Theorem 1 shows that if the classifiers do not use the ‘absence’ category, then the kappa coefficient in (11) is identical to Cohen’s ordinary kappa (Cohen 1960). This property makes a lot of sense, since if the ‘absence’ category is not used, dichotomous-nominal classifications are de facto regular nominal classifications, and Cohen’s kappa is a standard tool for quantifying agreement between regular nominal classifications with identical categories.
Theorem 1
If ‘absence’ category \(A_c\) is not used by the classifiers, then \(\kappa _u=\kappa _0\).
Proof
If only ‘presence’ categories are used we have \(\pi _{c+}=\pi _{+c}=0\). In this case we have \(\lambda _2=0\) and \(\mu _2=0\), and thus the identities \(\lambda _1=1-\lambda _0\) and \(\mu _1=1-\mu _0\). Using these identities in (11) we obtain
$$\begin{aligned} \kappa _u=\frac{\lambda _0+u(1-\lambda _0)-\mu _0-u(1-\mu _0)}{1-\mu _0-u(1-\mu _0)}=\frac{(1-u)\lambda _0-(1-u)\mu _0}{1-u-(1-u)\mu _0}. \end{aligned}$$
(20)
Dividing all terms on the right-hand side of (20) by \((1-u)\) yields the coefficient in (18). \(\square \)

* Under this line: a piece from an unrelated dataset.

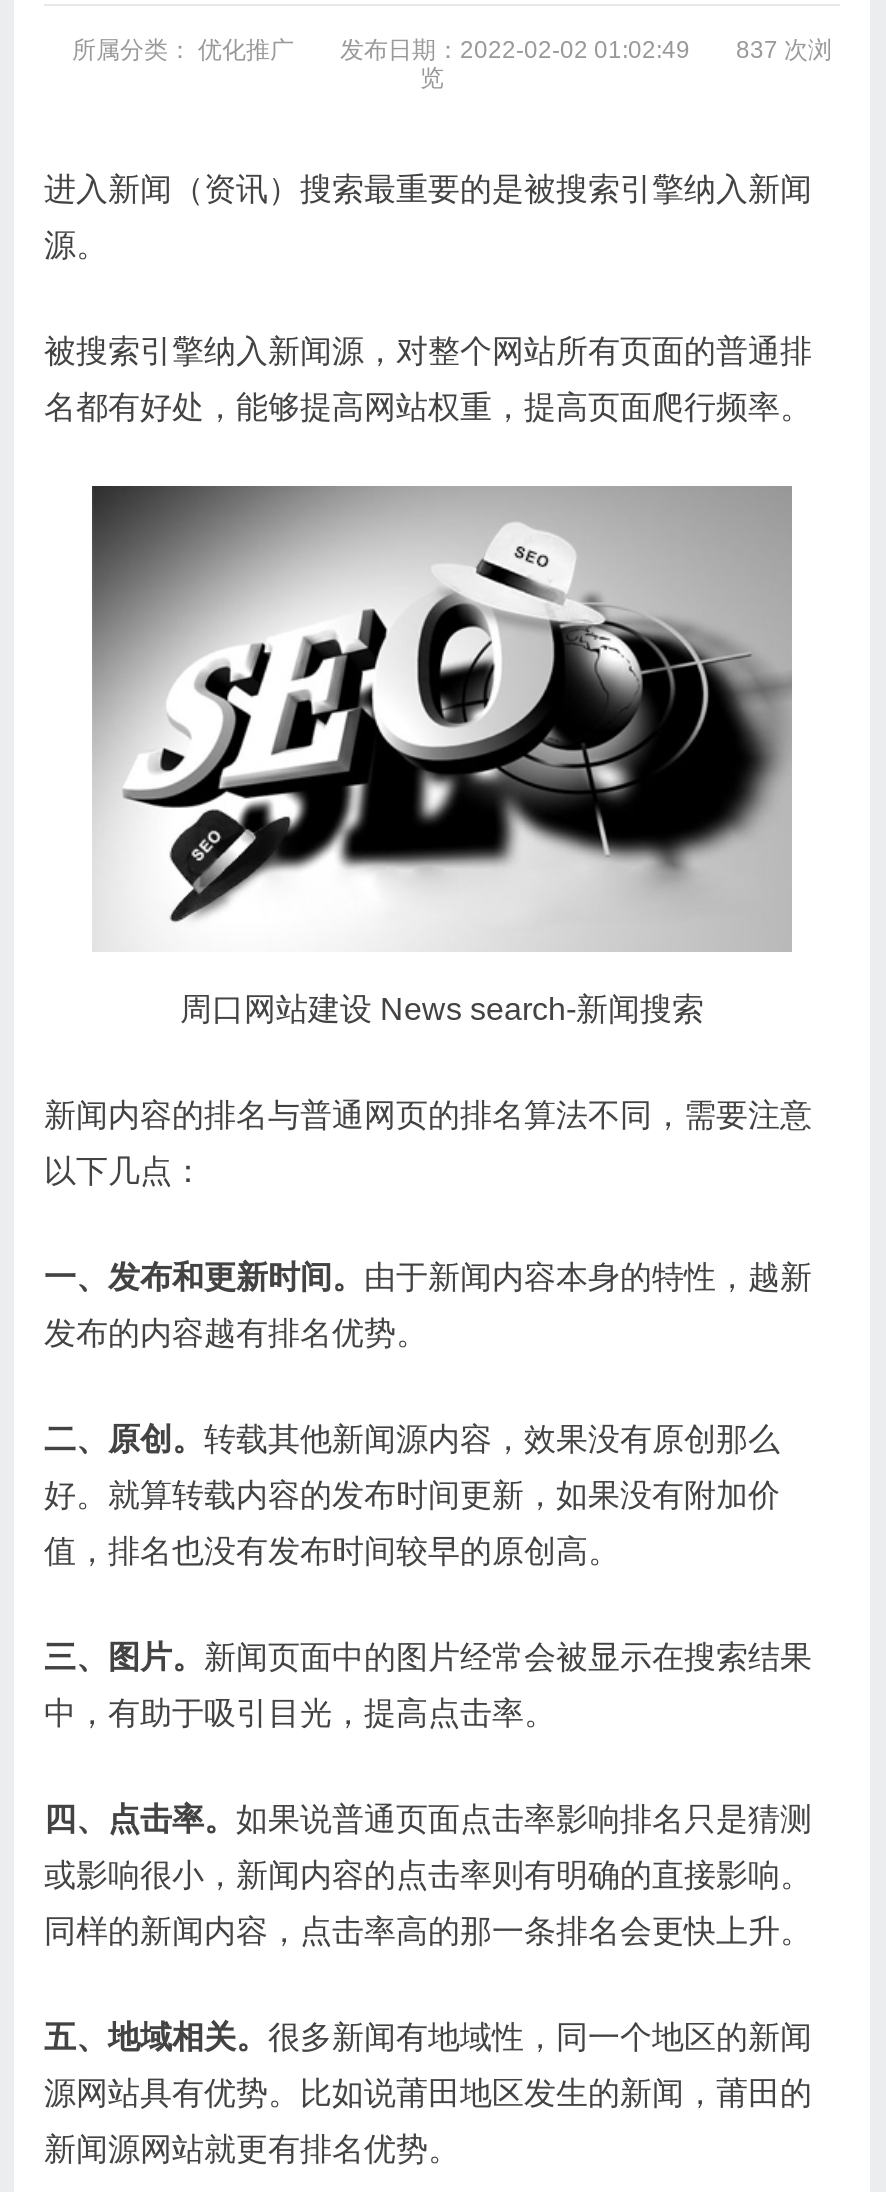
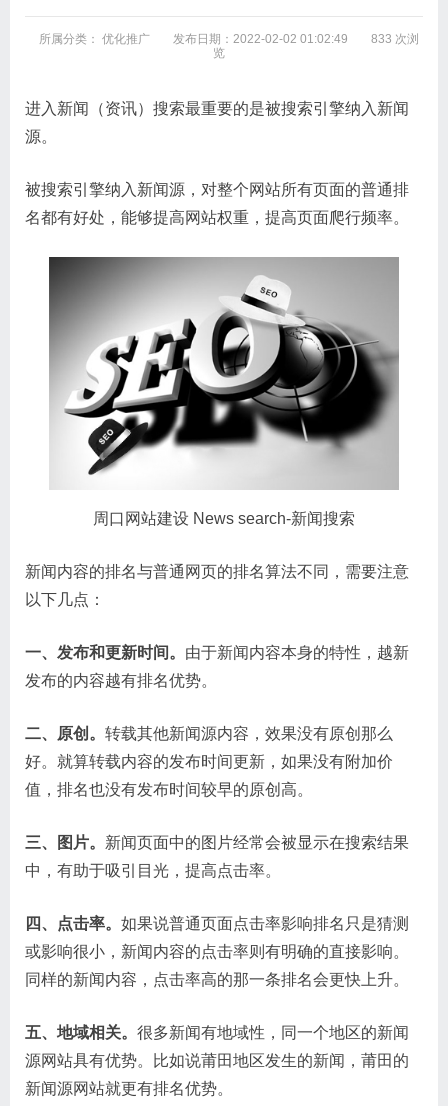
[72,36,832,64] 所属分类： 优化推广 发布日期：2022-02-02 01:02:49 837 次浏 -> [39,32,419,46] 所属分类： 优化推广 发布日期：2022-02-02 01:02:49 833 次浏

Theorem 2 shows that the kappa coefficient in (19) is identical to the coefficient that is obtained if we combine all the ‘presence’ categories \(A_1,\ldots ,A_{c-1}\) into a single ‘presence’ category, and then calculate Cohen’s ordinary kappa for the collapsed \(2\times 2\) table.
Theorem 2
Coefficient \(\kappa _1\) is obtained if we combine the ‘presence’ categories \(A_1,\ldots ,A_{c-1}\), and then calculate coefficient (18) for the collapsed \(2\times 2\) table.
Proof
Let \(\lambda ^*_0\), \(\mu ^*_0\) and \(\kappa ^*_0\) denote, respectively, the values of \(\lambda _0\), \(\mu _0\) and \(\kappa _0\) for the collapsed \(2\times 2\) table. If we combine categories \(A_1,\ldots ,A_{c-1}\) we have \(\lambda ^*_0=\lambda _0+\lambda _1\) and \(\mu ^*_0=\mu _0+\mu _1\). Hence, the coefficient in (18) for the collapsed \(2\times 2\) table is equal to
$$\begin{aligned} \kappa ^*_0=\frac{\lambda ^*_0-\mu ^*_0}{1-\mu ^*_0} =\frac{\lambda _0+\lambda _1-\mu _0-\mu _1}{1-\mu _0-\mu _1}, \end{aligned}$$
(21)
which is equivalent to the coefficient in (19). \(\square \)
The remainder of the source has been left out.